Re: VRF-like use of Network Namespaces

[Dan Smith]

MP> I saw there was a rtnetlink attribute to set the netns of a device but it
MP> uses the PID of a namespace owner to do so... within 'ip' i can refer to
MP> only one namespace (i.e. the one that 'ip' task_struct->ns_proxy currently
MP> points to), so I won't be able to move an interface from outside my
MP> namespace to my namespace...

Not just the owner, but any process in the namespace, AFAIK.  So, you
should be able to fork() a child, have that child setns() into the
namespace of your choosing, and then move the device to the process of
your child (since you now know the pid).  It's a little indirect, but
it should work.

-- 
Dan Smith
IBM Linux Technology Center
email: danms-r/Jw6+rmf7HQT0dZR+AlfA@public.gmane.org

Re: VRF-like use of Network Namespaces

[Daniel Lezcano]

On 06/11/2010 04:47 PM, Mathieu Peresse wrote:
> Hi,
>
> [this is related to the use of Eric Biederman's new set of patches for named
> netns / netns switching]
>
> ok so I successfully modified /sbin/ip. I can now:
> - add/del a new netns by name: "ip netns {addns,delns} ns_name"
> ->  The namespace files are mounted on /var/run/netns/ns_name (so you have to
> mkdir /var/run/netns/ for this to work).
>    

IMHO, the ip command is not suitable for this, it does not write 
anything to the fs.
You should write you own command, which can be a perl script using the 
'unshare' command (util-linux package on my distro).

vrf create <name>
vrf delete <name>
vrf attach <name>
vrf list

vrf create will bind mount the ns at the place you decided in the script 
(eg. a tmpfs in order to keep the directory consistent across (unclean) 
reboots).

> - list netns: "ip netns show"
> - use /sbin/ip in any named netns: "ip -netns ns_name link show"
>
> (rough patch against current git tree attached)
>
> I want now to move devices across namespaces using their filesystem names
> (instead of using PIDs...). I'm not sure I can do it in userspace with the
> current code yet, can I ?
>    
No, you can do that only with pids, but why don't you move the devices 
at the create time ?
You have all the latitude to do that, no ?

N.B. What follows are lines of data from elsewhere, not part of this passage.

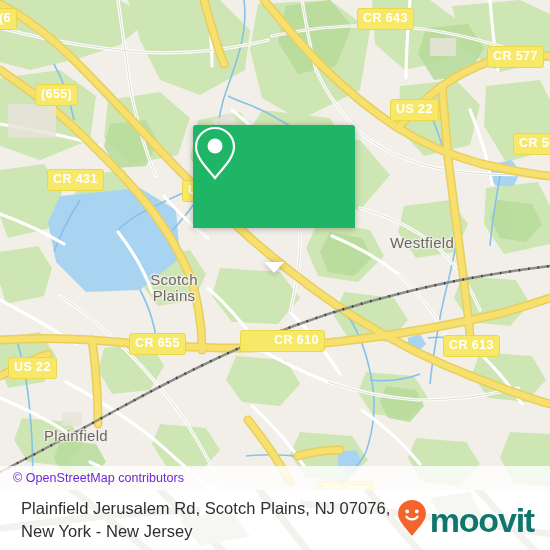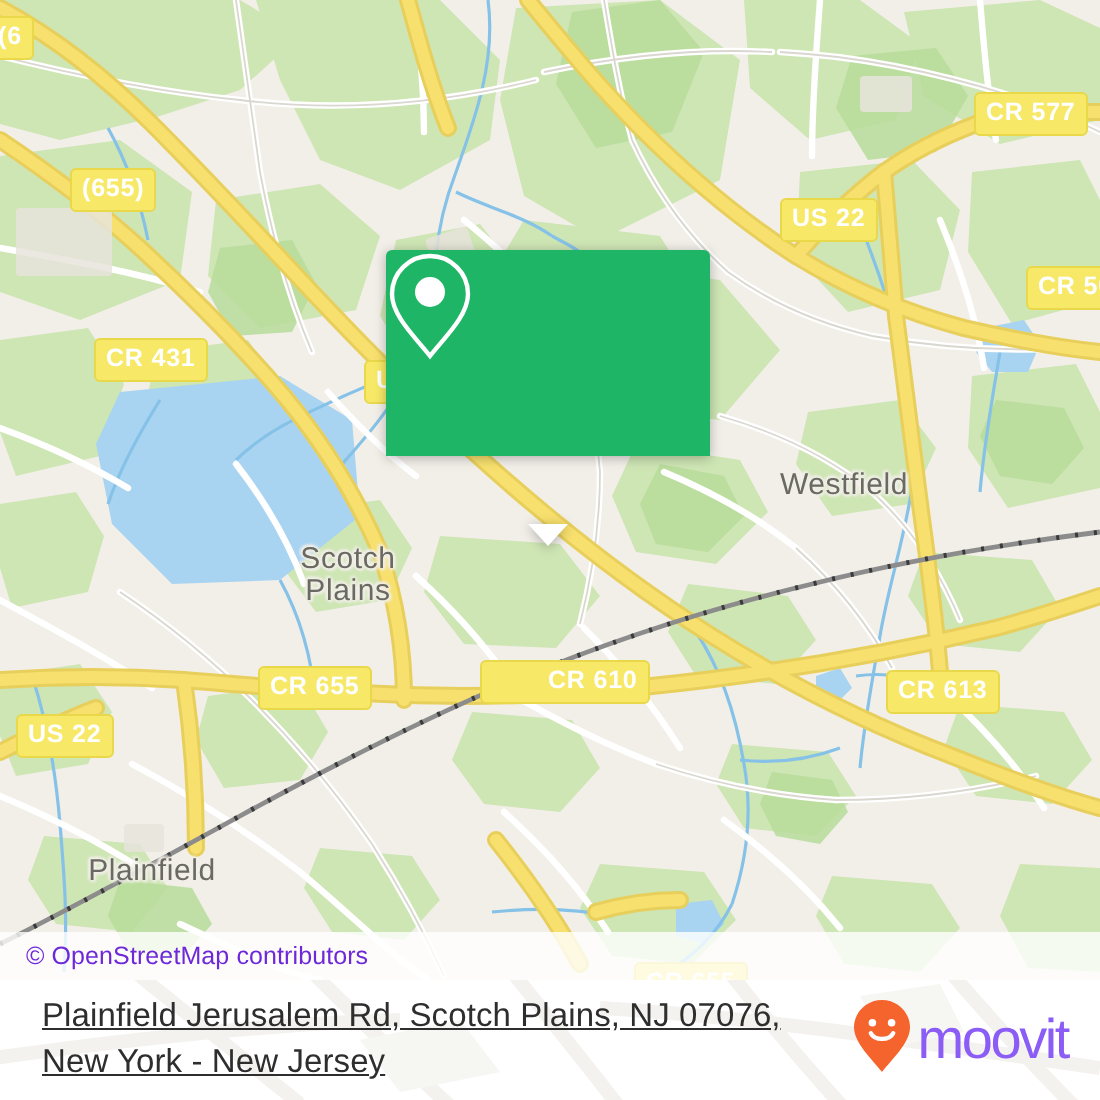--- a/index.html
+++ b/index.html
@@ -164,32 +164,32 @@
     padding: 0 16px 0 21px;
   }
   #footer-address {
     color: #2e2e2e;
     font-family: "Liberation Sans", sans-serif;
     font-size: 16.5px;
     line-height: 23px;
     letter-spacing: 0.05px;
     max-width: 400px;
   }
-  #footer-address .line { display: block; white-space: pre; text-decoration: underline; }
+  #footer-address .line { display: block; white-space: pre; }
 
   #brand {
     display: flex;
     align-items: center;
     gap: 3px;
   }
   #brand-wordmark {
-    color: #8b5cf6;
-    font-family: "Liberation Sans", sans-serif;
-    font-size: 28px;
-    font-weight: normal;
+    color: #0f766e;
+    font-family: "Liberation Sans", sans-serif;
+    font-size: 34px;
+    font-weight: bold;
     letter-spacing: -1.2px;
     line-height: 34px;
   }
 </style>
 </head>
 <body>
 
 <div id="app">
 
   <div id="map">
@@ -394,20 +394,21 @@
           <rect x="62" y="412" width="20" height="14" rx="2"></rect>
         </g>
       </g>
     </svg>
 
     <div class="place-label" style="left:136px; top:255px; width:76px;margin-top:17px;">Scotch
 Plains</div>
     <div class="place-label" style="left:381px; top:235px; width:82px;">Westfield</div>
     <div class="place-label" style="left:34px; top:428px; width:84px;">Plainfield</div>
 
+    <div class="shield" style="left:357px; top:8px;">CR 643</div>
     <div class="shield" style="left:487px; top:46px;">CR 577</div>
     <div class="shield" style="left:390px; top:99px;">US 22</div>
     <div class="shield" style="left:513px; top:133px;">CR 509</div>
     <div class="shield" style="left:24px;  top:84px;margin-left:11px;">(655)</div>
     <div class="shield" style="left: -7px; top: 8px;">(6</div>
     <div class="shield" style="left:47px;  top:169px;">CR 431</div>
     <div class="shield" style="left:182px; top:180px;">U</div>
     <div class="shield" style="left:129px; top:333px;">CR 655</div>
     <div class="shield" style="left:240px; top:330px;padding-left:33px;">CR 610</div>
     <div class="shield" style="left:443px; top:335px;">CR 613</div>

> I saw there was a rtnetlink attribute to set the netns of a device but it
> uses the PID of a namespace owner to do so... within 'ip' i can refer to
> only one namespace (i.e. the one that 'ip' task_struct->ns_proxy currently
> points to), so I won't be able to move an interface from outside my
> namespace to my namespace...
> I hope my explanation is clear and that this will get some interest... :)
>    

Your 'create' command can open a fd to its current  netns, unshare a new 
namespace, bind mount it, and then return to the previously saved netns.

> BTW is this the right ML to post this on ?
>    

Well, this is something related to a subsystem of the containers, so it 
has some interest but I would suggest to send to the netdev@ mailing 
list (netdev-u79uwXL29TY76Z2rM5mHXA@public.gmane.org), maybe cc'ing this mailing list.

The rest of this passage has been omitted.